WORK TO BE COMPLETED
Here are some entries; quote each one exactly.

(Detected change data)
■ ■ ■ ■ ■

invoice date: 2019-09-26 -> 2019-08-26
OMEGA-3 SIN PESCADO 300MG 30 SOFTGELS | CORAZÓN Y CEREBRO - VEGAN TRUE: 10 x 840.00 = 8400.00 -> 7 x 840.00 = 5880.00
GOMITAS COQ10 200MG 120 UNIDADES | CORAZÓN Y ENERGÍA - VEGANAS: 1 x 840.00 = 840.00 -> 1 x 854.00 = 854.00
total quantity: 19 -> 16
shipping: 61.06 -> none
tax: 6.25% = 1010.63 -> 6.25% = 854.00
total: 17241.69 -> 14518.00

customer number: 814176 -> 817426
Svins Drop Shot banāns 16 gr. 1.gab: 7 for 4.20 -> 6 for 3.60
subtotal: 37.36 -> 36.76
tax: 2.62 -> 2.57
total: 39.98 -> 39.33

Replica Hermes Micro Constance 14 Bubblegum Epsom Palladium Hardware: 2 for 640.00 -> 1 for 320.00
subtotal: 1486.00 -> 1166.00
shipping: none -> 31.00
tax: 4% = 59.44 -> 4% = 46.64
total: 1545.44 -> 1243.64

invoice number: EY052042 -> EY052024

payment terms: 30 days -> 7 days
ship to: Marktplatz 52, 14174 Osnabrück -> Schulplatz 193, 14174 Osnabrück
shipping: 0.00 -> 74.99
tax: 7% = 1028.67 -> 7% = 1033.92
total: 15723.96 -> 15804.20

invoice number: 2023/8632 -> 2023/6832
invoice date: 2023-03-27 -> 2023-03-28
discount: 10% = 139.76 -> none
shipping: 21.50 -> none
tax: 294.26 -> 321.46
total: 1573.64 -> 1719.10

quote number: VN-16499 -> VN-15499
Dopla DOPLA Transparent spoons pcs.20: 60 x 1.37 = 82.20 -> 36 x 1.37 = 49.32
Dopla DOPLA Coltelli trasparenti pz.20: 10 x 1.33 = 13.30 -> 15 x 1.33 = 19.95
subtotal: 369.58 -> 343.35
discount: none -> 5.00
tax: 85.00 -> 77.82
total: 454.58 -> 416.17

■ ■ ■ ■ ■

SOLUTION
invoice date: 2019-09-26 -> 2019-08-26
OMEGA-3 SIN PESCADO 300MG 30 SOFTGELS | CORAZÓN Y CEREBRO - VEGAN TRUE: 10 x 840.00 = 8400.00 -> 7 x 840.00 = 5880.00
GOMITAS COQ10 200MG 120 UNIDADES | CORAZÓN Y ENERGÍA - VEGANAS: 1 x 840.00 = 840.00 -> 1 x 854.00 = 854.00
total quantity: 19 -> 16
shipping: 61.06 -> none
tax: 6.25% = 1010.63 -> 6.25% = 854.00
total: 17241.69 -> 14518.00

customer number: 814176 -> 817426
Svins Drop Shot banāns 16 gr. 1.gab: 7 for 4.20 -> 6 for 3.60
subtotal: 37.36 -> 36.76
tax: 2.62 -> 2.57
total: 39.98 -> 39.33

Replica Hermes Micro Constance 14 Bubblegum Epsom Palladium Hardware: 2 for 640.00 -> 1 for 320.00
subtotal: 1486.00 -> 1166.00
shipping: none -> 31.00
tax: 4% = 59.44 -> 4% = 46.64
total: 1545.44 -> 1243.64

invoice number: EY052042 -> EY052024

payment terms: 30 days -> 7 days
ship to: Marktplatz 52, 14174 Osnabrück -> Schulplatz 193, 14174 Osnabrück
shipping: 0.00 -> 74.99
tax: 7% = 1028.67 -> 7% = 1033.92
total: 15723.96 -> 15804.20

invoice number: 2023/8632 -> 2023/6832
invoice date: 2023-03-27 -> 2023-03-28
discount: 10% = 139.76 -> none
shipping: 21.50 -> none
tax: 294.26 -> 321.46
total: 1573.64 -> 1719.10

quote number: VN-16499 -> VN-15499
Dopla DOPLA Transparent spoons pcs.20: 60 x 1.37 = 82.20 -> 36 x 1.37 = 49.32
Dopla DOPLA Coltelli trasparenti pz.20: 10 x 1.33 = 13.30 -> 15 x 1.33 = 19.95
subtotal: 369.58 -> 343.35
discount: none -> 5.00
tax: 85.00 -> 77.82
total: 454.58 -> 416.17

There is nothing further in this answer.